▶ Activity:
Which lines have the string "position"? Copy all of them from the entries below.

[Code change snippets]
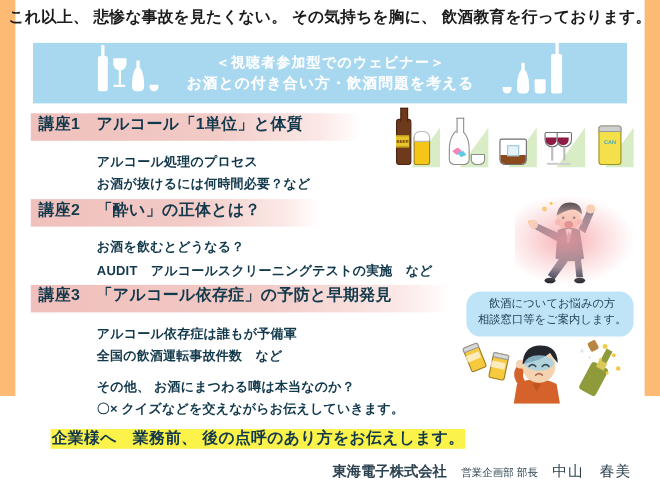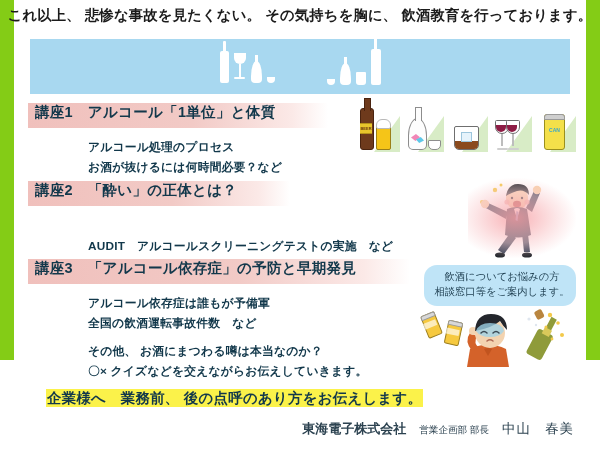--- a/index.html
+++ b/index.html
@@ -10,21 +10,21 @@
   body {
     width: 600px;
     height: 452px;
     font-family: "Liberation Sans", "DejaVu Sans", sans-serif;
     overflow: hidden;
   }
   .page {
     position: relative;
     width: 600px;
     height: 360px;
-    background: #84cc16;
+    background: #fdba74;
     box-sizing: border-box;
   }
   
   .sheet {
     position: absolute;
     left: 14px;
     top: 0;
     width: 572px;
     height: 436px;
     background: #ffffff;
@@ -345,20 +345,24 @@
       <div class="sil sil-bottle"></div>
       <div class="sil sil-wine">
         <div class="bowl"></div>
           <div class="stem"></div>
           <div class="foot"></div>
       </div>
       <div class="sil sil-tokkuri"></div>
       <div class="sil sil-ochoko"></div>
     </div>
 
+    <div class="banner-text">
+      <div class="banner-line1">＜視聴者参加型でのウェビナー＞</div>
+      <div class="banner-line2">お酒との付き合い方・飲酒問題を考える</div>
+    </div>
 
     <div class="banner-icons right">
       <div class="sil sil-ochoko"></div>
       <div class="sil sil-tokkuri"></div>
       <div class="sil sil-glass"></div>
       <div class="sil sil-bottle-tall"></div>
     </div>
   </div>
 
   <div class="drinks">
@@ -445,20 +449,21 @@
       <path d="M42 55 L30 72 L36 76 L48 60 Z" fill="#2e3a4f"></path>
       <path d="M54 55 L56 74 L62 74 L60 56 Z" fill="#2e3a4f"></path>
       <ellipse cx="32" cy="77" rx="5" ry="2.6" fill="#23262c"></ellipse>
       <ellipse cx="59" cy="77" rx="5" ry="2.6" fill="#23262c"></ellipse>
     </svg>
   </div>
 
   <div class="band" style="left:28px; top:181px; width:262px;">
     <span class="band-text">講座2　「酔い」の正体とは？</span>
   </div>
+  <div class="body-line" style="left:88px; top:217px;">お酒を飲むとどうなる？</div>
   <div class="body-line" style="left:88px; top:239px;">AUDIT　アルコールスクリーニングテストの実施　など</div>
 
   <div class="band" style="left:28px; top:259px; width:382px;">
     <span class="band-text">講座3　「アルコール依存症」の予防と早期発見</span>
   </div>
   <div class="body-line" style="left:88px; top:296px;">アルコール依存症は誰もが予備軍</div>
   <div class="body-line" style="left:88px; top:316px;">全国の飲酒運転事故件数　など</div>
   <div class="body-line" style="left:88px; top:344px;">その他、 お酒にまつわる噂は本当なのか？</div>
   <div class="body-line" style="left:88px; top:364px;">〇× クイズなどを交えながらお伝えしていきます。</div>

▶ Answer:
     position: relative;
     position: absolute;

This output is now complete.